One rainy afternoon, my travel companions and I headed over to the National Palace Museum, which is a beautiful structure in and of itself, nestled in the mountains. It’s a huge museum, and always crowded. Actually seeing every piece throughout its exhibits is time-consuming and challenging.
Among all the exhibits featuring various eras of ceramics, bronze, and jade sculpting, jewelry, weapons, and even collections of snuff bottles, there it was: Special Exhibition on the Art of Traditional Chinese Book Binding and Decoration (or, The Dao of Book Protection). This special book exhibit had serendipitously only been installed the day before I went to the museum, which is currently celebrating its 90th anniversary. It is, in a word, awesome. You get to see book binding techniques from before paper was even a thing, and books were composed on strips of bamboo or other woods, or on silk and rolled up. For a while, books were mounted and presented in the same ways paintings were, until paper became the standard medium.
It can be said that some modern book binding techniques developed from China, because it was when books were mounted on silk that leaving extra blank pages between the cover and text and protective covers and such, designed to protect the same text, emerged. Today we call them endpapers and dust jackets and other various terms, but they’ve existed since before paper was used to record text.
There are over 210,000 rare and antiquarian books sitting in the National Palace Museum, including an old copy of Lao Tzu’s Tao Te Ching. Most of the books in its collection came from the Qing Imperial Court (1644-1911; the museum was established in the ’20s), so there’s a great selection of both private publications and imperial editions, as well as copies of books which were written by Imperial order.

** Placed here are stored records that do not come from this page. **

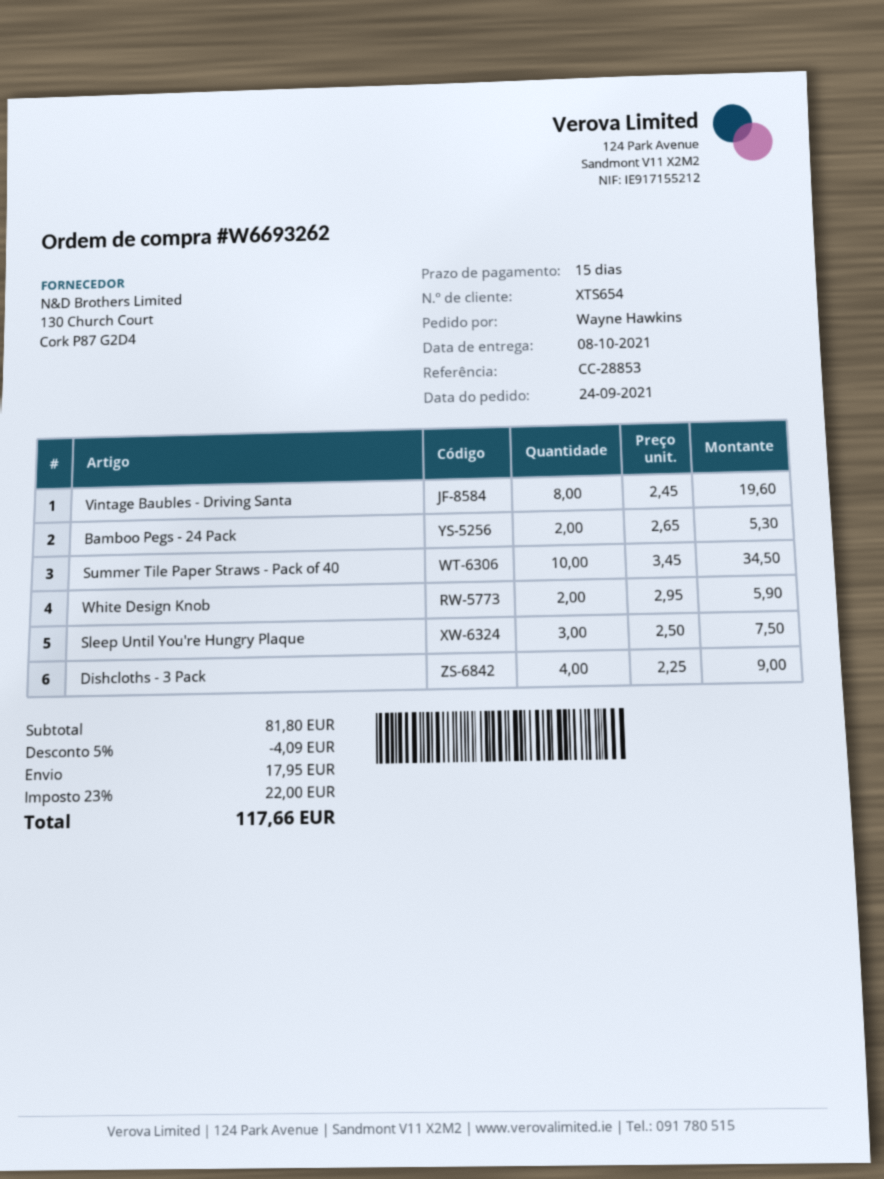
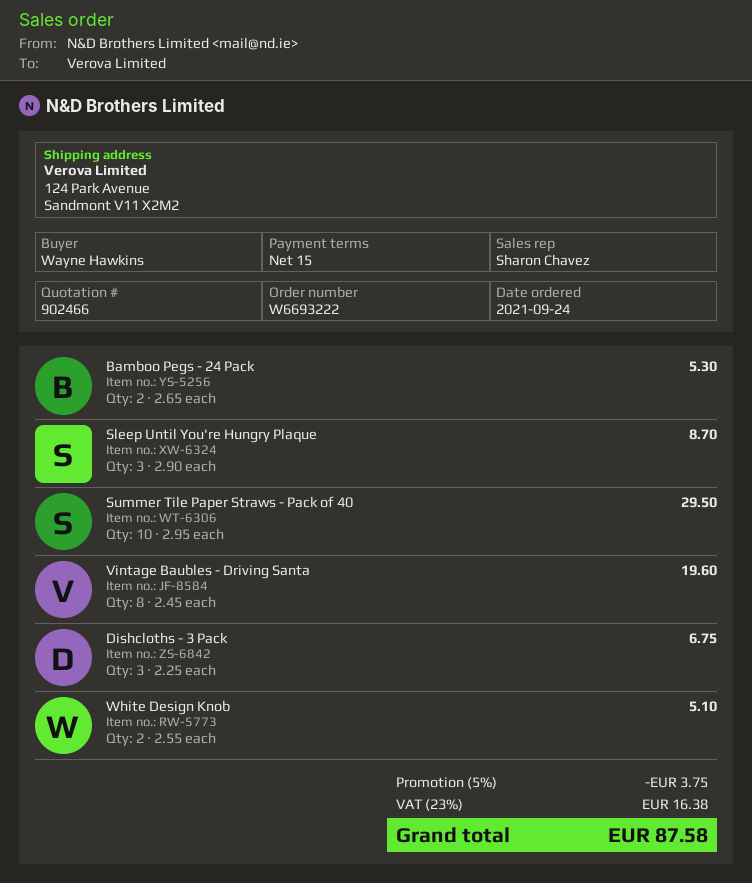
order number: W6693262 -> W6693222
Summer Tile Paper Straws - Pack of 40: 10 x 3.45 = 34.50 -> 10 x 2.95 = 29.50
White Design Knob: 2 x 2.95 = 5.90 -> 2 x 2.55 = 5.10
Sleep Until You're Hungry Plaque: 3 x 2.50 = 7.50 -> 3 x 2.90 = 8.70
Dishcloths - 3 Pack: 4 x 2.25 = 9.00 -> 3 x 2.25 = 6.75
discount: 5% = 4.09 -> 5% = 3.75
shipping: 17.95 -> none
tax: 23% = 22.00 -> 23% = 16.38
total: 117.66 -> 87.58

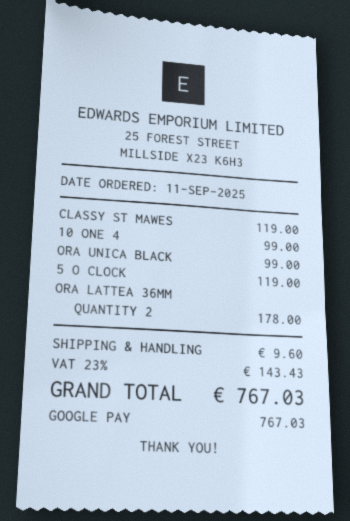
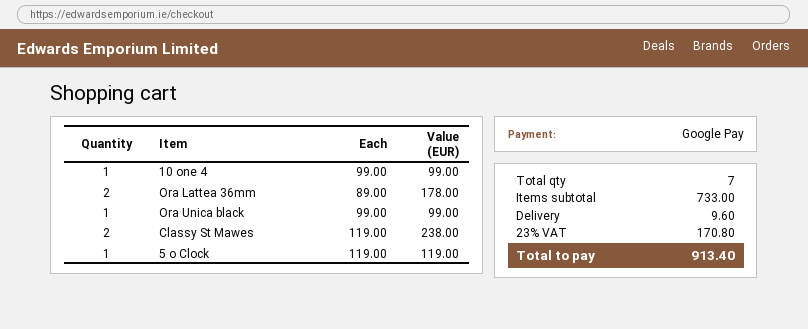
CLASSY ST MAWES: 1 for 119.00 -> 2 for 238.00
tax: 23% = 143.43 -> 23% = 170.80
total: 767.03 -> 913.40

Unfortunately, I wasn’t able to get any pictures inside the museum itself, which is probably a good thing considering how crowded it gets. The book binding exhibit, however, was one of the easiest rooms for me to browse because people were focusing more of their time checking out the jade and ceramics. I was able to take my time and really look at all these old books I couldn’t read and see how well they’ve survived over time. China saw it all: bits of wood and bamboo strung together, long pieces of paper folded in like an accordion with writing mounted on each page, or rolled up like a scroll, and even sewing sheets of fabric (or later, paper) into a spine.
Another unfortunate note for me to report is this exhibition is only going to be at the National Palace Museum until June 28th, 2015. If you find yourself in Taipei sometime in the first half of this year, I can’t recommend the museum enough if you’re into such things. And not just because of the great look at the Chinese history of book binding- it’s a gorgeous museum which presents hundreds of years of history in an accessible way and in various languages. If you can’t make it but want to learn a little more about the history of book binding, you can read about it on the NPM’s website.